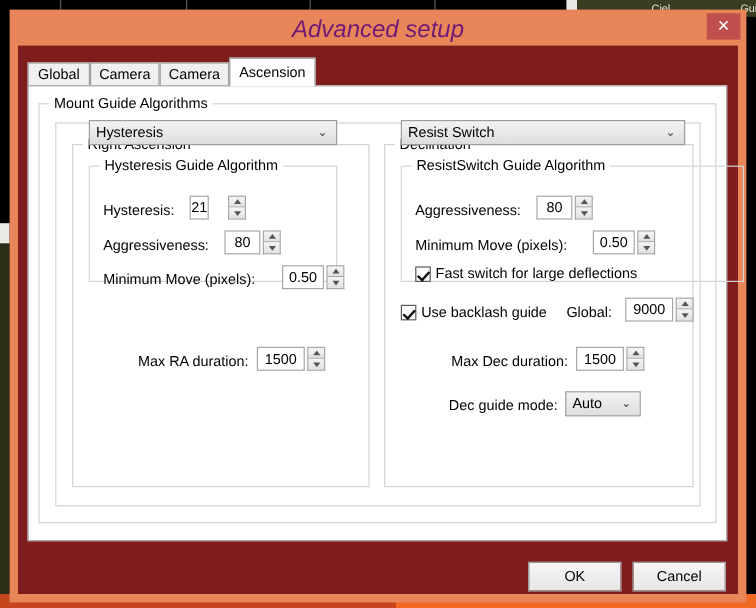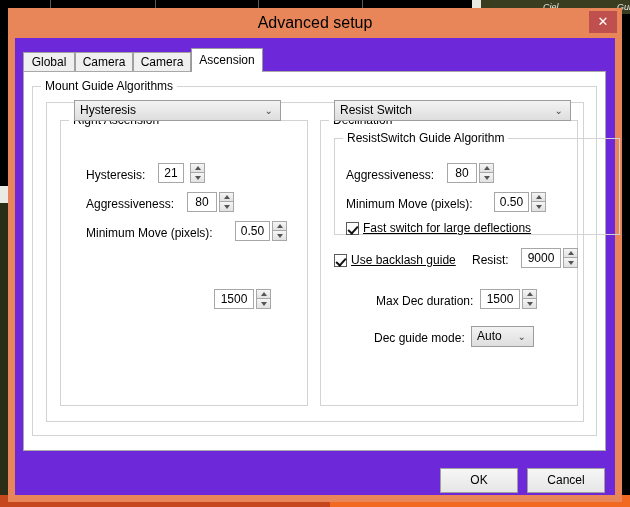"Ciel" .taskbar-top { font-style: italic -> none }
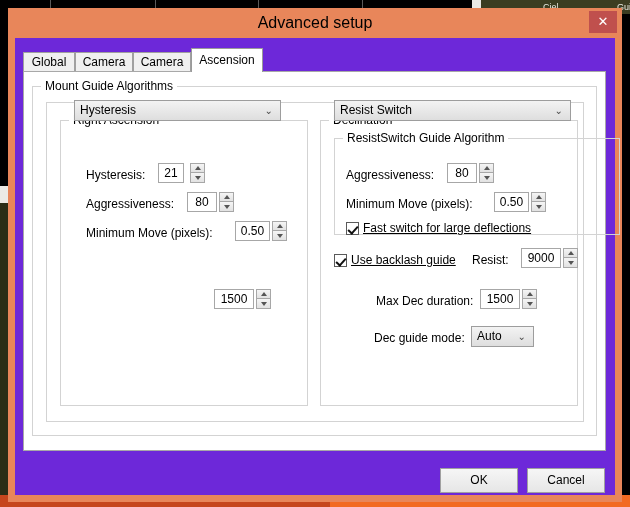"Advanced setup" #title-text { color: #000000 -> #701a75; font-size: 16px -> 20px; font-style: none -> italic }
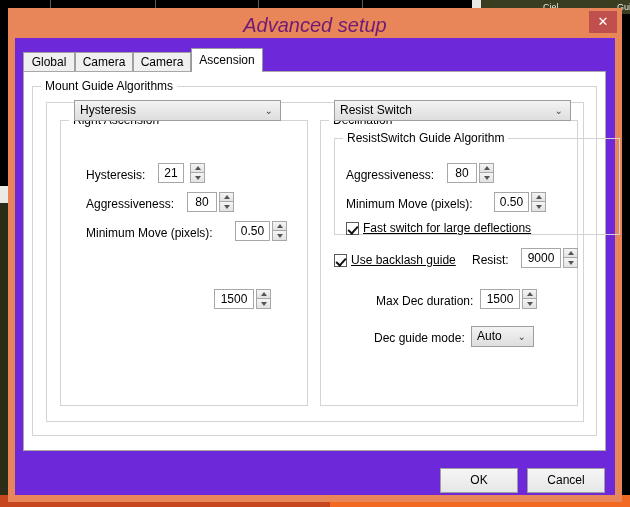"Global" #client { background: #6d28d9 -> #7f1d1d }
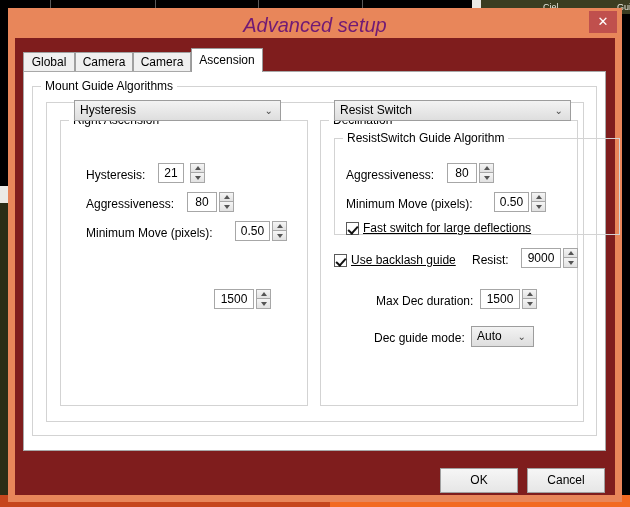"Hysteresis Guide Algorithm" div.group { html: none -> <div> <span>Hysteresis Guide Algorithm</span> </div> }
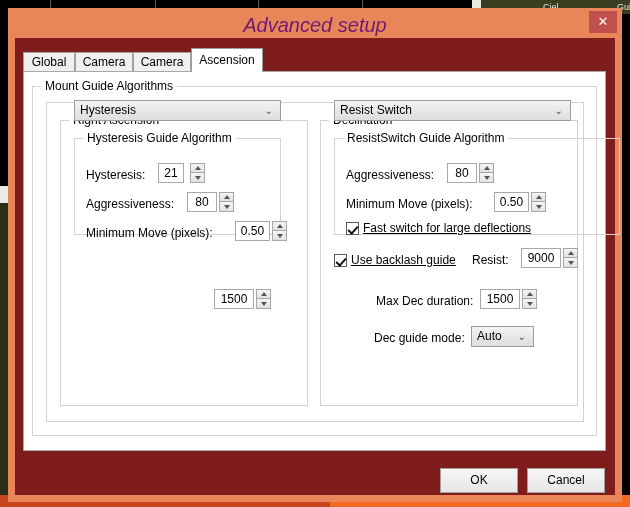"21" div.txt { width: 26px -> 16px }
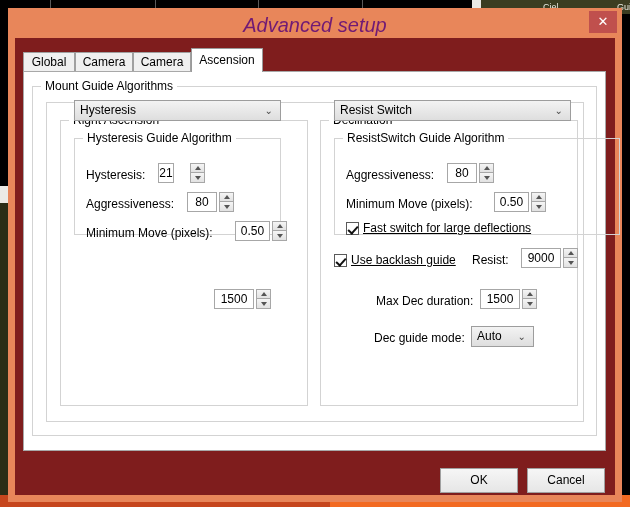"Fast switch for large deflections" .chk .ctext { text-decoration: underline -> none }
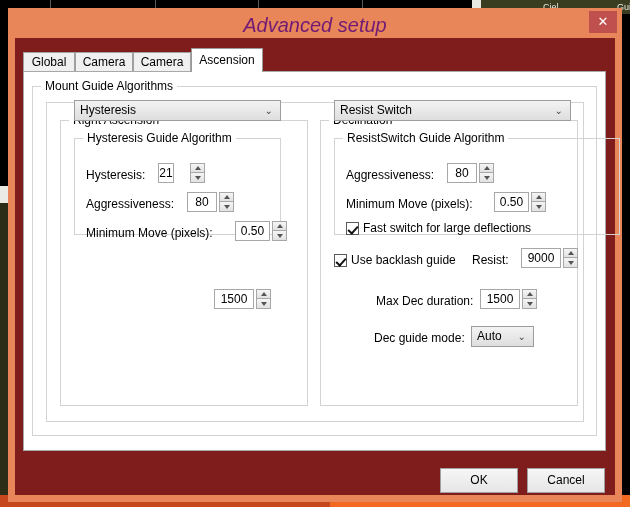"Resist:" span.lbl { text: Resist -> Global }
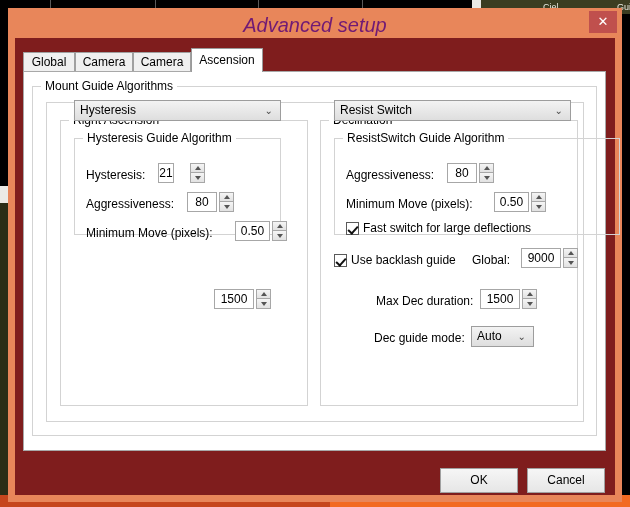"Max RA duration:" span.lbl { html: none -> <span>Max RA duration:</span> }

---

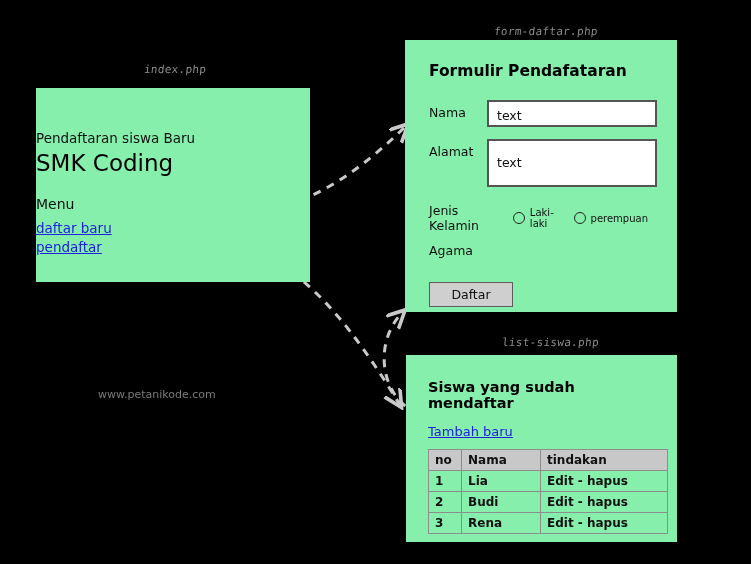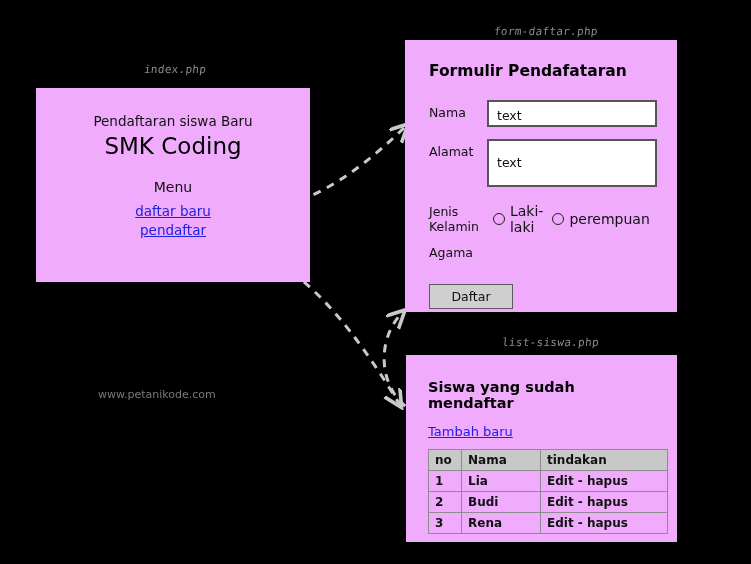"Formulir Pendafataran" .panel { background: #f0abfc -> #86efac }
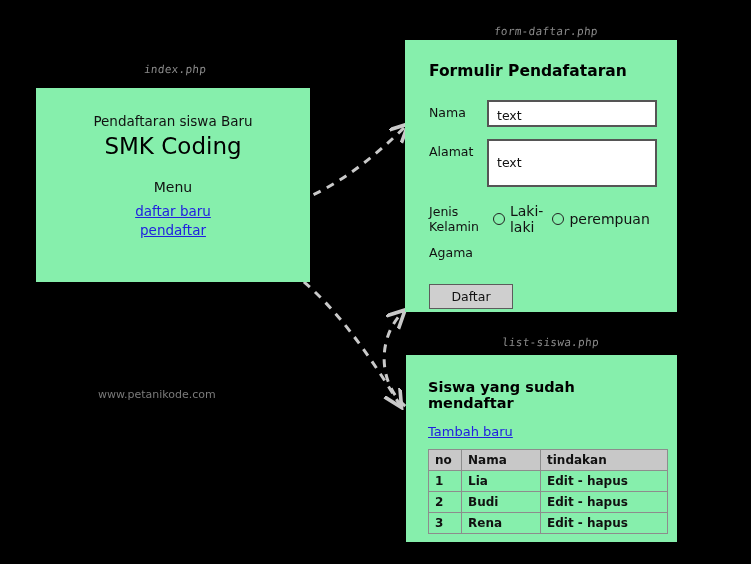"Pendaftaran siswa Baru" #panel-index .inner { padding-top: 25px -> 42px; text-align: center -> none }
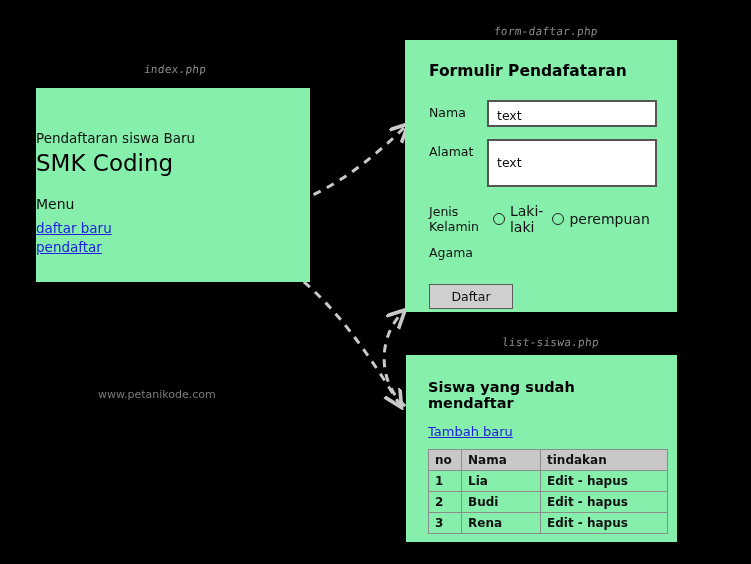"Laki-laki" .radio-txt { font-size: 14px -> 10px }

---

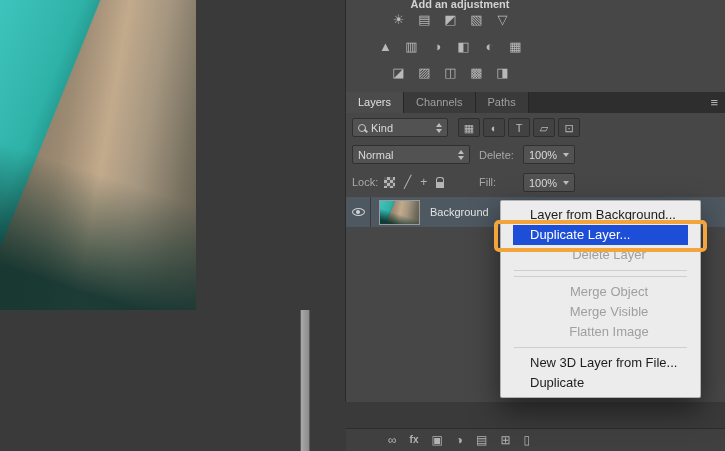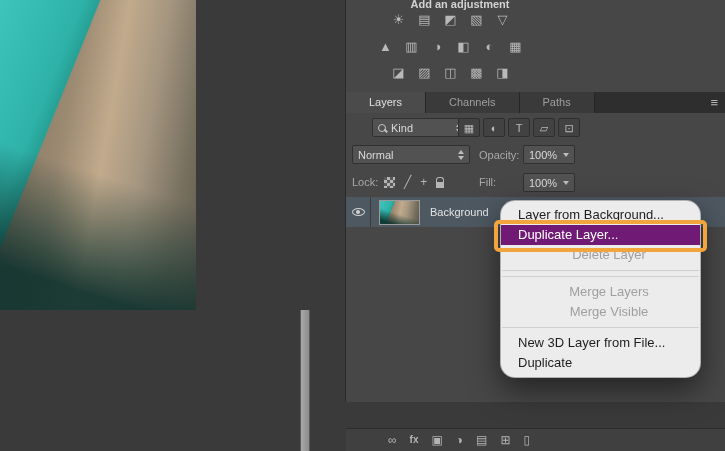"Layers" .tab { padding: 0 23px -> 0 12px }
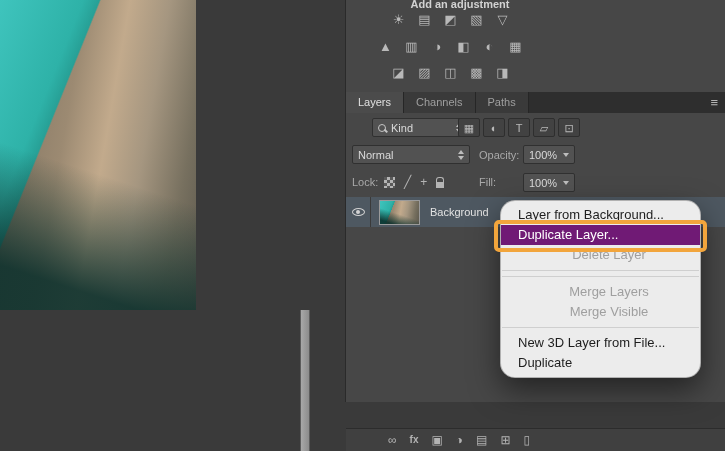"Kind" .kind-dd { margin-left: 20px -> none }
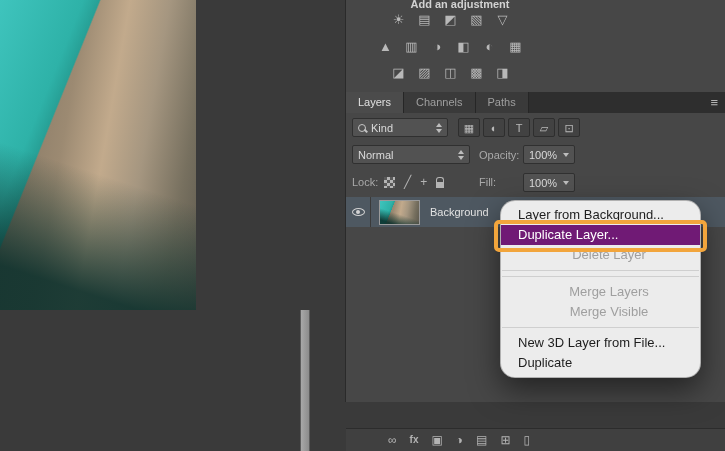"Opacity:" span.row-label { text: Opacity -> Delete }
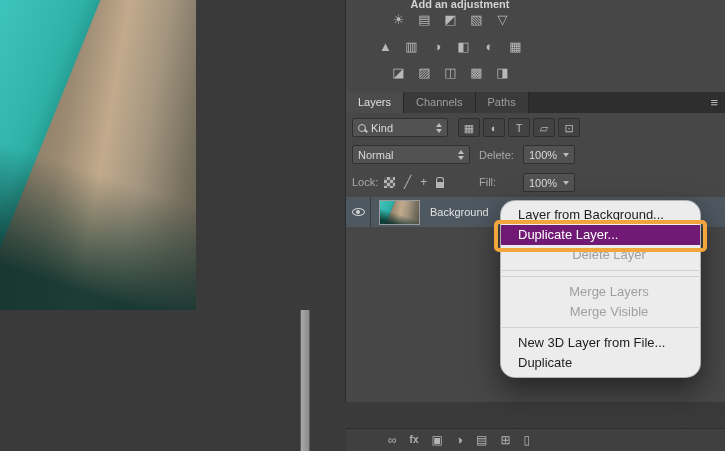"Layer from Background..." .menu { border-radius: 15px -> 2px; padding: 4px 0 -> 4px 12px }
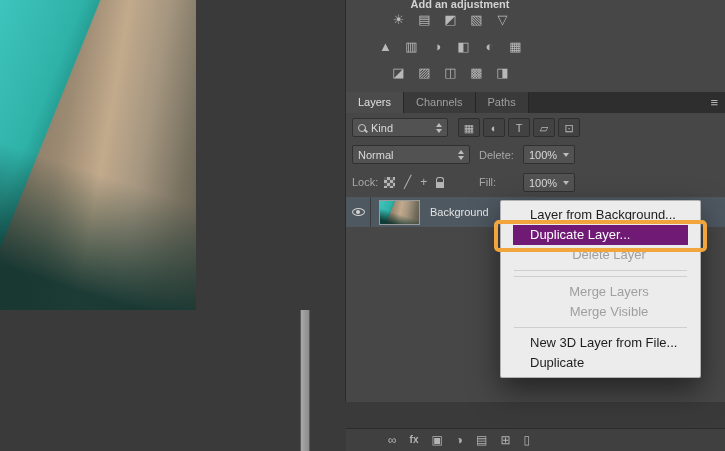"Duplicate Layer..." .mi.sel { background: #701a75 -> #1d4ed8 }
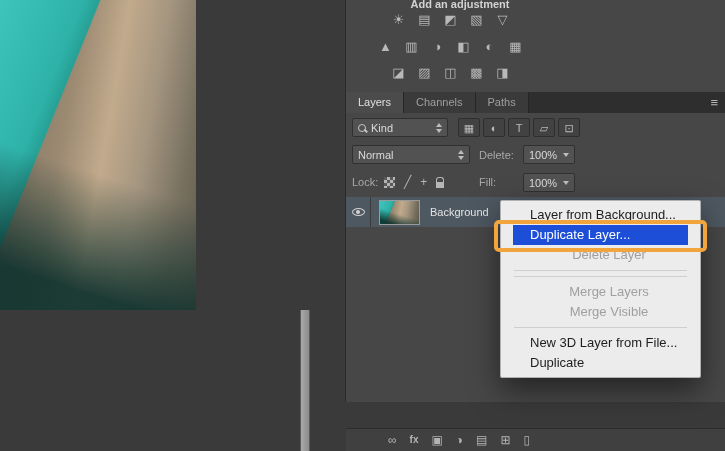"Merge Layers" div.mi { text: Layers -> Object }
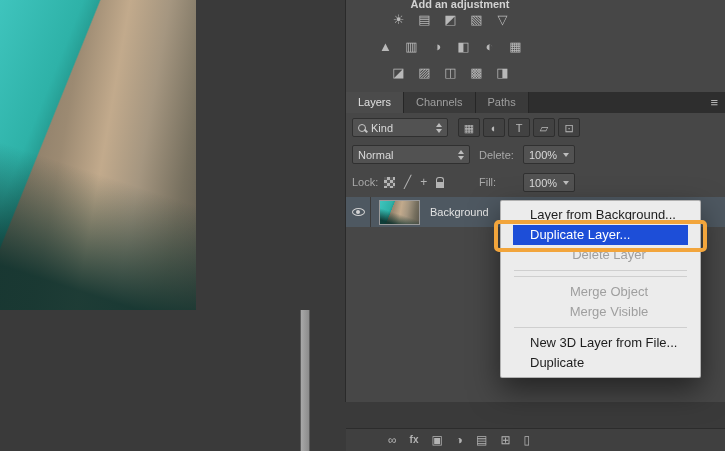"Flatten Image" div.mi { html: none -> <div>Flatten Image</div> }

▶ **Directions**:
Please transcribe exactly the part of the records that opens with the line containing "width: 26px ->" and closes with the line containing "none -> <span>Max", both ends included, and leave out the pictures.

▶ **Result**:
"21" div.txt { width: 26px -> 16px }
"Fast switch for large deflections" .chk .ctext { text-decoration: underline -> none }
"Resist:" span.lbl { text: Resist -> Global }
"Max RA duration:" span.lbl { html: none -> <span>Max RA duration:</span> }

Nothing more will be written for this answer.